THE PROBLEM.
The full set of entries below, restated word for word and stripped of images, is the expected result.

Detected change data
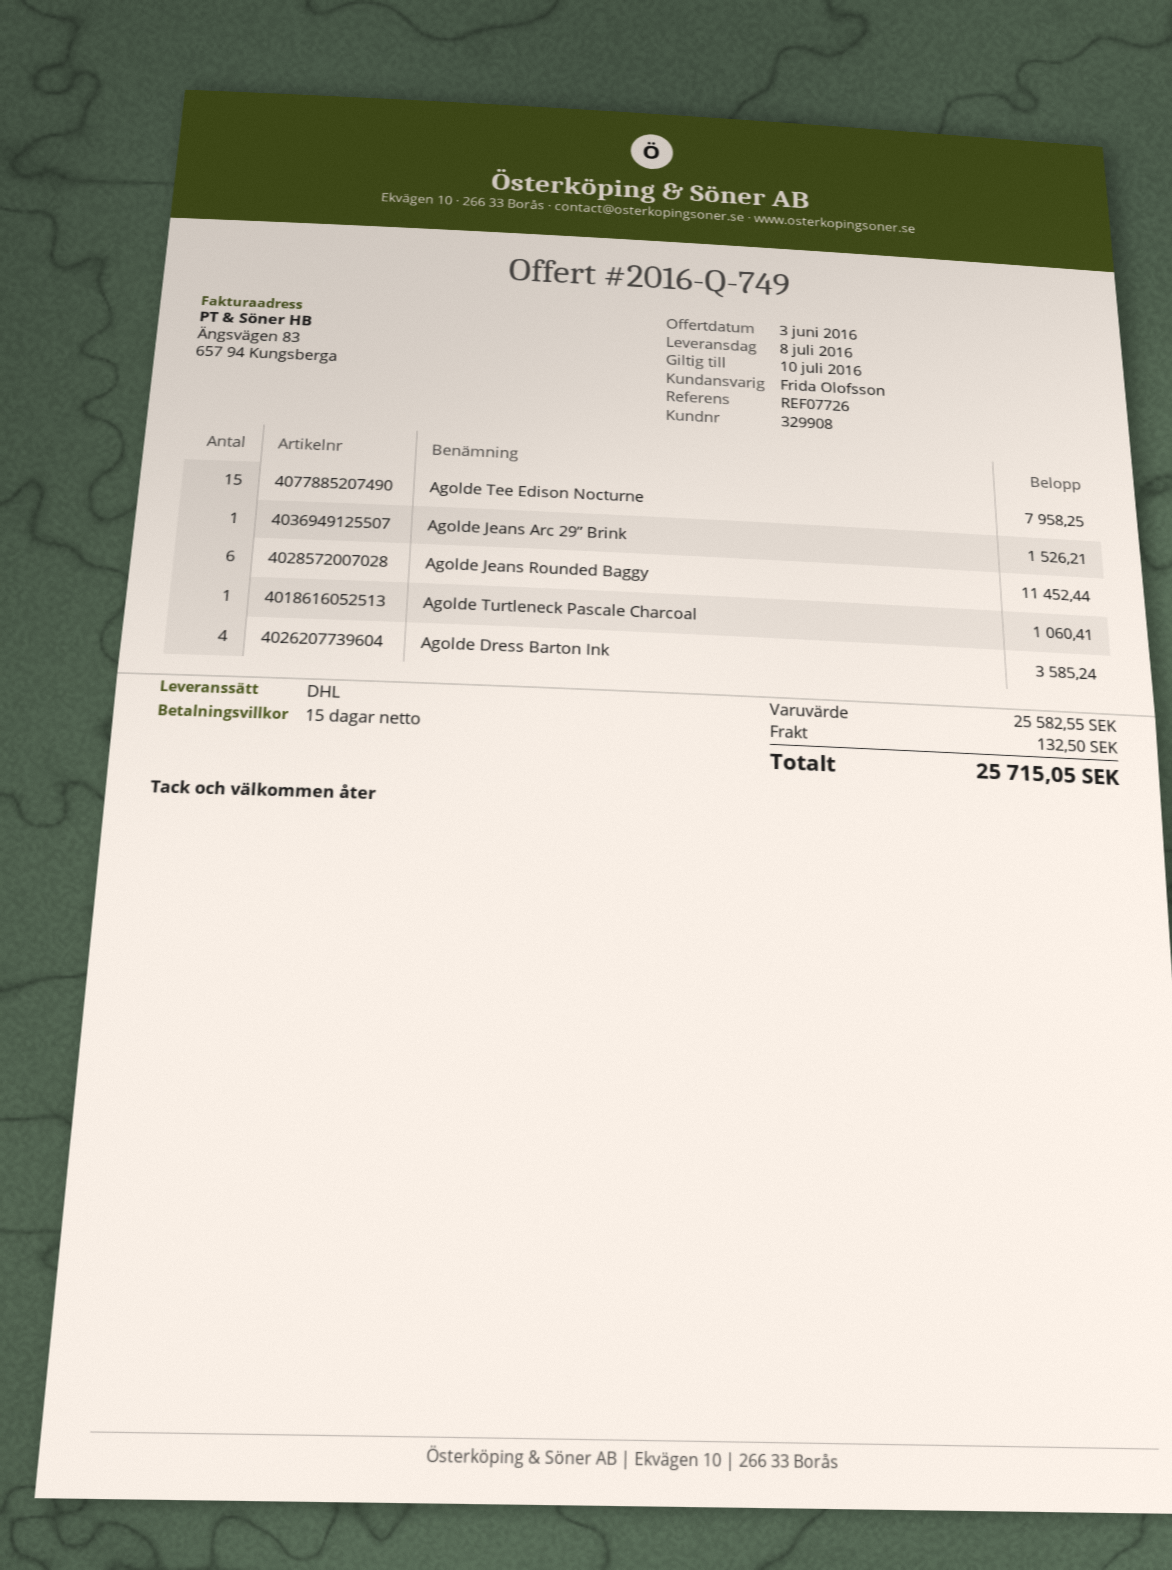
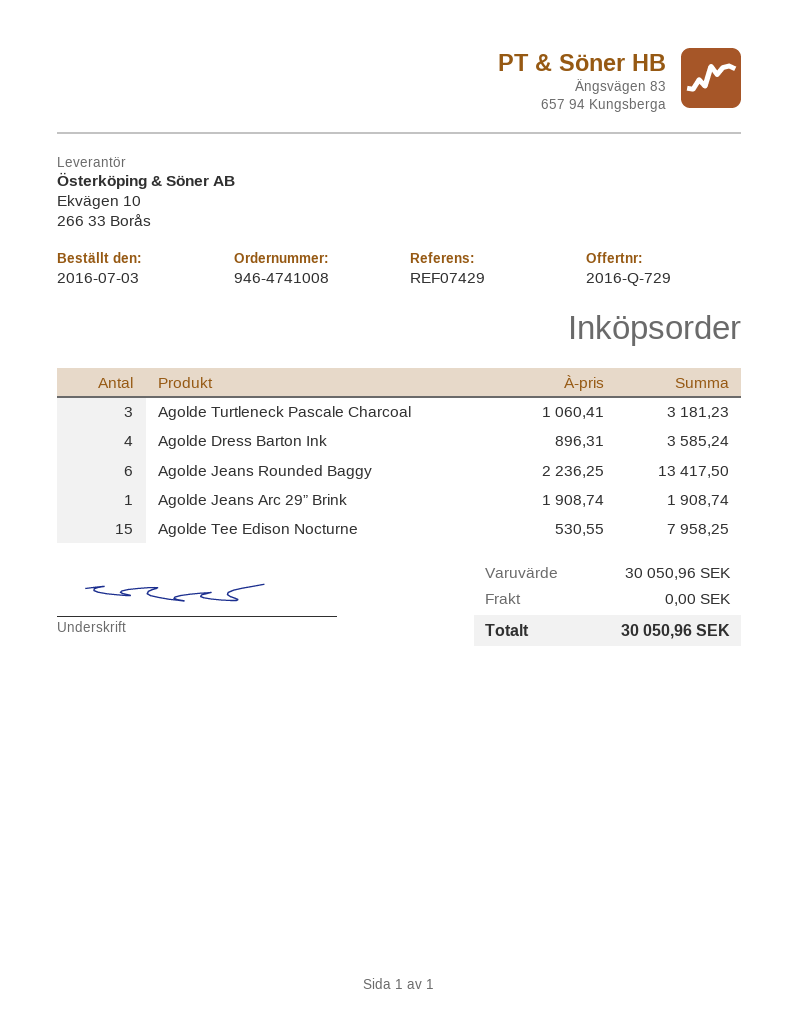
quote number: 2016-Q-749 -> 2016-Q-729
reference: REF07726 -> REF07429
Agolde Jeans Arc 29” Brink: 1 for 1526.21 -> 1 for 1908.74
Agolde Jeans Rounded Baggy: 6 for 11452.44 -> 6 for 13417.50
Agolde Turtleneck Pascale Charcoal: 1 for 1060.41 -> 3 for 3181.23
subtotal: 25582.55 -> 30050.96
shipping: 132.50 -> 0.00
total: 25715.05 -> 30050.96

EXERCISE ANSWER.
quote number: 2016-Q-749 -> 2016-Q-729
reference: REF07726 -> REF07429
Agolde Jeans Arc 29” Brink: 1 for 1526.21 -> 1 for 1908.74
Agolde Jeans Rounded Baggy: 6 for 11452.44 -> 6 for 13417.50
Agolde Turtleneck Pascale Charcoal: 1 for 1060.41 -> 3 for 3181.23
subtotal: 25582.55 -> 30050.96
shipping: 132.50 -> 0.00
total: 25715.05 -> 30050.96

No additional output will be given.